The joys of Meyer’s role also come with challenges. She travels quite a bit to remote villages via float, plane, or ferry through sometimes-treacherous weather conditions. And her travel schedule often infringes on the time she’d like to spend at home with her family. “The independence also can be a challenge, as I don’t have a local group of RD peers, though I do have some long-distance peers,” Meyers says. “But I strive to be seen as trustworthy, consistent, and as a solid and dependable person to all the people and communities I visit.”
Letty Holmbo, MBA, RD, LD
Corporate Dietitian, HEB Grocery Stores
For Letty Holmbo, combining her gift of teaching and motivating others with her interest in food and cooking resulted in her attending the University of the Incarnate Word, and she subsequently completed her postgraduate dietetic internship at the Department of Public Health in Tempe, Arizona. She also earned her executive MBA at the University of Texas at San Antonio.

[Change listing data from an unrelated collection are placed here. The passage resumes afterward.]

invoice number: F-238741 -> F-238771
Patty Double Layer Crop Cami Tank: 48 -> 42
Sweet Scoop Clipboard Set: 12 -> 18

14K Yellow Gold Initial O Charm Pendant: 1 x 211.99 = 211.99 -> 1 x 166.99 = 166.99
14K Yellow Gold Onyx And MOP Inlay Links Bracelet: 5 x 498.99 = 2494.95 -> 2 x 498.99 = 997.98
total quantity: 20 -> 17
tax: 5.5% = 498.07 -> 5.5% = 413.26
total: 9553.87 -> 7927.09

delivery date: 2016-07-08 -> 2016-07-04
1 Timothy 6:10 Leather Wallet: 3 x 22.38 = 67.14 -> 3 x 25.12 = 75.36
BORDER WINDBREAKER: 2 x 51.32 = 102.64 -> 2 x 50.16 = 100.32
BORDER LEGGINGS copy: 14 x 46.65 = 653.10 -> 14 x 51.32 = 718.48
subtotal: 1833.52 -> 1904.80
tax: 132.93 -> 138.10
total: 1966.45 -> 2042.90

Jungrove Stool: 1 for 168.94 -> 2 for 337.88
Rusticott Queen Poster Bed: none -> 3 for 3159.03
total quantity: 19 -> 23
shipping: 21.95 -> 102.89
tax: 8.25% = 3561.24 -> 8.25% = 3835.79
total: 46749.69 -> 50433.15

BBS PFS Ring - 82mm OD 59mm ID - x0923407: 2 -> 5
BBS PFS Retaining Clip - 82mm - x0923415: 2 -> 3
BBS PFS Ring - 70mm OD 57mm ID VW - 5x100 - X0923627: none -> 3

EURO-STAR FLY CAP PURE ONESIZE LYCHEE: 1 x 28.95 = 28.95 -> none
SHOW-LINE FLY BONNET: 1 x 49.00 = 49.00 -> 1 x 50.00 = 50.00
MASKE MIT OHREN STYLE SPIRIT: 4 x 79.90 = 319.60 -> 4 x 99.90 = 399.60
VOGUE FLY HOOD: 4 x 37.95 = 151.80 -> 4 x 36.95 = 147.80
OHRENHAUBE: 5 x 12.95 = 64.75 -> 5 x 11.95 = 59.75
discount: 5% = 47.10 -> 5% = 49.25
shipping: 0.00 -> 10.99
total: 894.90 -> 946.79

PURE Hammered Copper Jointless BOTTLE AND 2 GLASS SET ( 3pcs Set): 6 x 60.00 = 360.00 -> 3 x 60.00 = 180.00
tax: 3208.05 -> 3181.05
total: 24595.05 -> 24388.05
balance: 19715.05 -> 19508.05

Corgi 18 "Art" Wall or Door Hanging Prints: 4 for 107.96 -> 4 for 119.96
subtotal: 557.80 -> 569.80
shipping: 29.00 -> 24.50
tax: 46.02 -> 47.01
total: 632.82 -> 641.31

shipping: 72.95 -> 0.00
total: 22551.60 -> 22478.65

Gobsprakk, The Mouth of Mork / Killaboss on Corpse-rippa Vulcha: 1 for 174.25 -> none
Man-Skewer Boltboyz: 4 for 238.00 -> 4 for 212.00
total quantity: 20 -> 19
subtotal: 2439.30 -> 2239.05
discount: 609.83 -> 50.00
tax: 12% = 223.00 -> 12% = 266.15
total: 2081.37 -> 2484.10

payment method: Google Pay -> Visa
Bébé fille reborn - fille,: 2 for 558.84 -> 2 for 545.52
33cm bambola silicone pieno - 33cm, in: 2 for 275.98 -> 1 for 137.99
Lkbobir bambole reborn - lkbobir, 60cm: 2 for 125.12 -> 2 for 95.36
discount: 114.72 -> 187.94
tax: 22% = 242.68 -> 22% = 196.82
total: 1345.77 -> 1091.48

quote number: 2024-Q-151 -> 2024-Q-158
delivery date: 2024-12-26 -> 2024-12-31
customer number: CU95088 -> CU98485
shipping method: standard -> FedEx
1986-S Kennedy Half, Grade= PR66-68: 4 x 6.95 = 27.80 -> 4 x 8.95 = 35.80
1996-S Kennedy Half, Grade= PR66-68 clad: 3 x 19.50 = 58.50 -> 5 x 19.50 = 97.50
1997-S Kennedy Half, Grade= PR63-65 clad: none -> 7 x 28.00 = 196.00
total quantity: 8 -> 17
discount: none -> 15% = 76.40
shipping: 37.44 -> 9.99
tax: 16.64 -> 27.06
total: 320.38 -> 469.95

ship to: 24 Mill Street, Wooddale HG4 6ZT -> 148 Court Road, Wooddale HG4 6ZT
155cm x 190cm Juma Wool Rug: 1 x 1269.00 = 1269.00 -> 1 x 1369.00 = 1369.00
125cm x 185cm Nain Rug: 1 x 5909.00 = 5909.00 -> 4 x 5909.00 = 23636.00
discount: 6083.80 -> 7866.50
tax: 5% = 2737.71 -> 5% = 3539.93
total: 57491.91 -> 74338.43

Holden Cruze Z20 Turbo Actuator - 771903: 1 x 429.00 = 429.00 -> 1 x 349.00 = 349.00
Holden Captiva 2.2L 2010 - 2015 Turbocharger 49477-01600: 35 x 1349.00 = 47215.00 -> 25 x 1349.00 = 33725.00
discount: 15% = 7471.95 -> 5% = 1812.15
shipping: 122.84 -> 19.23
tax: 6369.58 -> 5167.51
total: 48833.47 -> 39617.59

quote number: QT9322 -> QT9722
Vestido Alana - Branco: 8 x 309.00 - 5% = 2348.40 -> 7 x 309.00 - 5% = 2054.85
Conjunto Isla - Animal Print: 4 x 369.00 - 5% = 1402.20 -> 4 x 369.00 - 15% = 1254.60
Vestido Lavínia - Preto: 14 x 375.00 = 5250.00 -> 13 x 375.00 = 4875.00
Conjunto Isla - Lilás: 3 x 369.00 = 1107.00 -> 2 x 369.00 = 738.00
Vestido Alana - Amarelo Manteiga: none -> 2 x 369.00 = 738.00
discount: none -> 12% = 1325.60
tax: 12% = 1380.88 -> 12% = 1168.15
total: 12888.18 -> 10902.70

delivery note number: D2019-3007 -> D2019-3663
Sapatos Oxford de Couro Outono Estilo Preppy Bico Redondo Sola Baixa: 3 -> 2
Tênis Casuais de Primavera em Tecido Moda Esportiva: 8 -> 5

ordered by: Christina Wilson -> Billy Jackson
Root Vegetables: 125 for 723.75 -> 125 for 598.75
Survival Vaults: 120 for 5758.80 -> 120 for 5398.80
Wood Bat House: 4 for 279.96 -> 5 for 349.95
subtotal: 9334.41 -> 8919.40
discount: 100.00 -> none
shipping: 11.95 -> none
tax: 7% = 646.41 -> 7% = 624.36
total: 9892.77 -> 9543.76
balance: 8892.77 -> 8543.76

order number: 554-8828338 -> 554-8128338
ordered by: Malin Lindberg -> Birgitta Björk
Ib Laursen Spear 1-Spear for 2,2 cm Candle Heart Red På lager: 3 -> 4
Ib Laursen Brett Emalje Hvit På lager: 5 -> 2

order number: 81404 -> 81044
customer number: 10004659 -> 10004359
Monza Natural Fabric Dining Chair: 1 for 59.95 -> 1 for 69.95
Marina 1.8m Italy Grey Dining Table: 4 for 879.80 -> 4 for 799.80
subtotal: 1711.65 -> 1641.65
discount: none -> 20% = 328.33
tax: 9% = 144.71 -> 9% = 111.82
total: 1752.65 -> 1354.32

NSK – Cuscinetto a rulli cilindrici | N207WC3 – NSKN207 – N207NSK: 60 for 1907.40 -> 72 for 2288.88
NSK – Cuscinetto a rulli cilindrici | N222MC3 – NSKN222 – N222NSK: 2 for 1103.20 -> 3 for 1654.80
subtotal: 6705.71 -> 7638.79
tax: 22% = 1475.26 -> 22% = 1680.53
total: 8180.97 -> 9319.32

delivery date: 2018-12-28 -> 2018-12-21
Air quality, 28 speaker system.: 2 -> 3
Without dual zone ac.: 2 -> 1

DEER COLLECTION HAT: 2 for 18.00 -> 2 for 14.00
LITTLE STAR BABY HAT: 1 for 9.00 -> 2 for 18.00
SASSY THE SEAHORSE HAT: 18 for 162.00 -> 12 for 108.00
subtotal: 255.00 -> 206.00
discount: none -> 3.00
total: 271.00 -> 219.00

Today, Holmbo is the culinary corporate dietitian for HEB Grocery Stores in San Antonio, where she develops recipes for companywide marketing materials, such as the store magazine My Texas Life.
“I formulate and test cooking instructions and develop recipes for our own brand packaging,” Holmbo says. “I oversee corporate nutrition programs in partnership with the department of communications, and I’m the media contact for KENS 5 [a local TV station] for a monthly nutrition segment as well as themed vignettes. I oversee community nutrition outreach and assist in program development, and I provide nutrition consultation for the Autism Treatment Center.”
Holmbo enjoys providing practical information regarding health and wellness through grocery store tours, working as a personal chef, conducting consultations with shoppers, and leading cooking classes. She translates nutrition into realistic, practical steps for shoppers.
“I meet customers where they are and help them take one more step towards better health,” Holmbo says. “I adjust recipes that are difficult to follow [and turn them] into easy and delicious meals for the everyday cook. I partner with occupational therapists and serve as an advocate for the special needs community, particularly for children and adults with autism spectrum disorder.”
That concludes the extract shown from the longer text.